L’offre de soins dans le privé dépasse la demande : d’où la question :la réforme consiste -t-elle à construire de nouvelles structures ou à céder celles existantes.

nous avons mis en place un partenariat avec les gestionnaires de la caisse maladie. Je pense aux conventions avec la FMSAR, la CMIM, la MUPRAS etc…

nos confrères médecins appuierons notre démarche car l’une de nos craintes esr que les premiers lésés seront les médecins : quelle garantie leur sera donnée pour le maintien de leurs honoraires et pour leur liberté d’action.

 Les établissements privés  eux ne bénéficient d’aucune faveur malgré le caractère social de notre activité contrairement à beaucoup de secteurs.

Si nous avons choisi ce métier magnifique c’est pour son coté humain et le sentiment de liberté responsable qui accompagne chacun de nos gestes.

Sommes nous prêts à sacrifier notre indépendance et à subodorer à des règles purement commerciales et spéculatives.

Si les médecins continuent à investir dans ce secteur c’est tout simplement parce qu’ils n’ont pas le choix pour pouvoir exercer leur métier.

Le Maroc a ses spécificités propres et nos moyens sont limités.

Notre relation patient–médecin revêt un caractère humanisé que nous ne souhaitons pas perdre au profit du rendement financier.

Notre équilibre budgétaire est fragile.demandez donc à nos gestionnaires : n’allons pas le déstabiliser par cette réforme .


En r éalité,l’entrée du capital non médical ne date pas d’aujourd’hui,les exemples foisonnent et se caractérisent tous par leur échec.Les régles qui les régissent et les avantages fiscaux dont ils bénéficient ne suffisent pas à les rendre rentables.

Allons nous généraliser une pratique qui a montré ses limites .

Notre position est motivée en premier par l’intêret de nos patients et accessoirement par nos intêrets propres.
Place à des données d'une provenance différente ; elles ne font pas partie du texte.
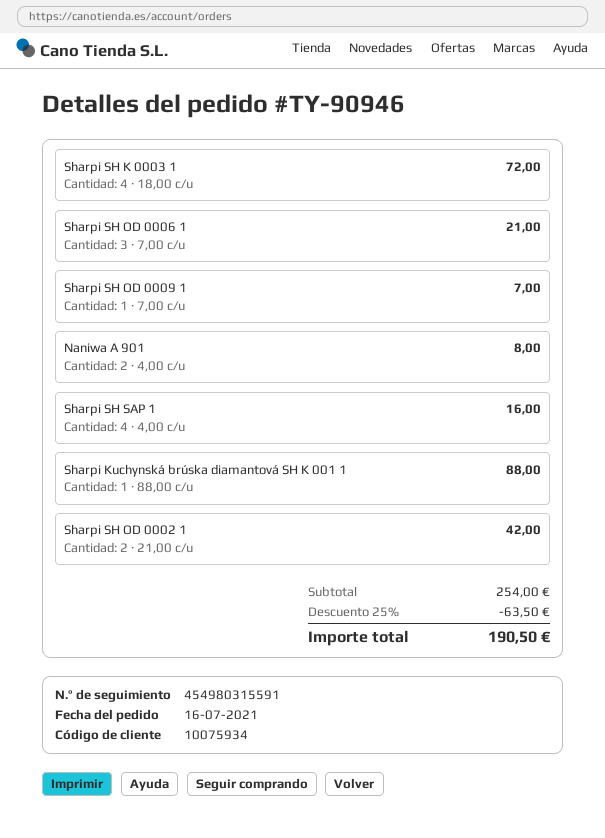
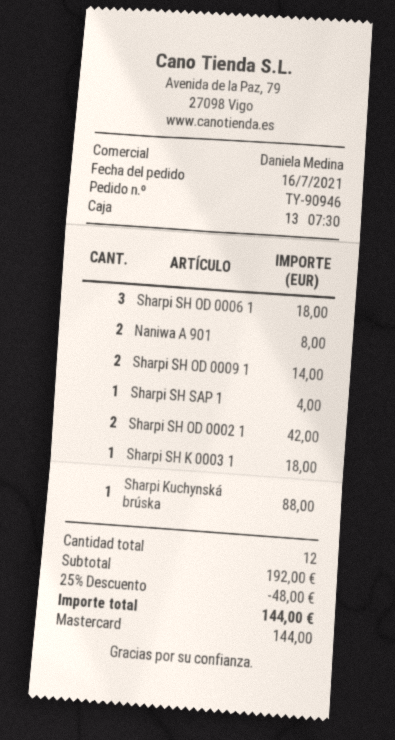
Sharpi SH K 0003 1: 4 for 72.00 -> 1 for 18.00
Sharpi SH OD 0006 1: 3 for 21.00 -> 3 for 18.00
Sharpi SH OD 0009 1: 1 for 7.00 -> 2 for 14.00
Sharpi SH SAP 1: 4 for 16.00 -> 1 for 4.00
subtotal: 254.00 -> 192.00
discount: 25% = 63.50 -> 25% = 48.00
total: 190.50 -> 144.00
Nous ne ferons jamais de la résistance de principe et du conservatisme mais nous exprimerons clairement notre point de vue.

Nous serons réceptifs et même constructifs pour toute réforme qui mettra en avant l’intérêt du patient et son libre-choix  et qui sauvegardera l’autonomie médicale du médecin.

La relation qui va découdre de cette réforme sera je le crains une relation

de patron à employé.

Quelle loi va protéger notre métier et quelle pratique réelle va découler de cette réforme.nous vivons actuellement des dérapages qui n’ont pas trouvé de solutions.

Les débats qui vont suivre nous permettrons de lister les problèmes les plus évidents. Je souhaite quant à moi que vous prendrez tout le temps nécéssaire pour  cette réforme même dans le cas où la décision politique est d’ors et dèjà prise et qu’il ne reste plus qu’à la formaliser.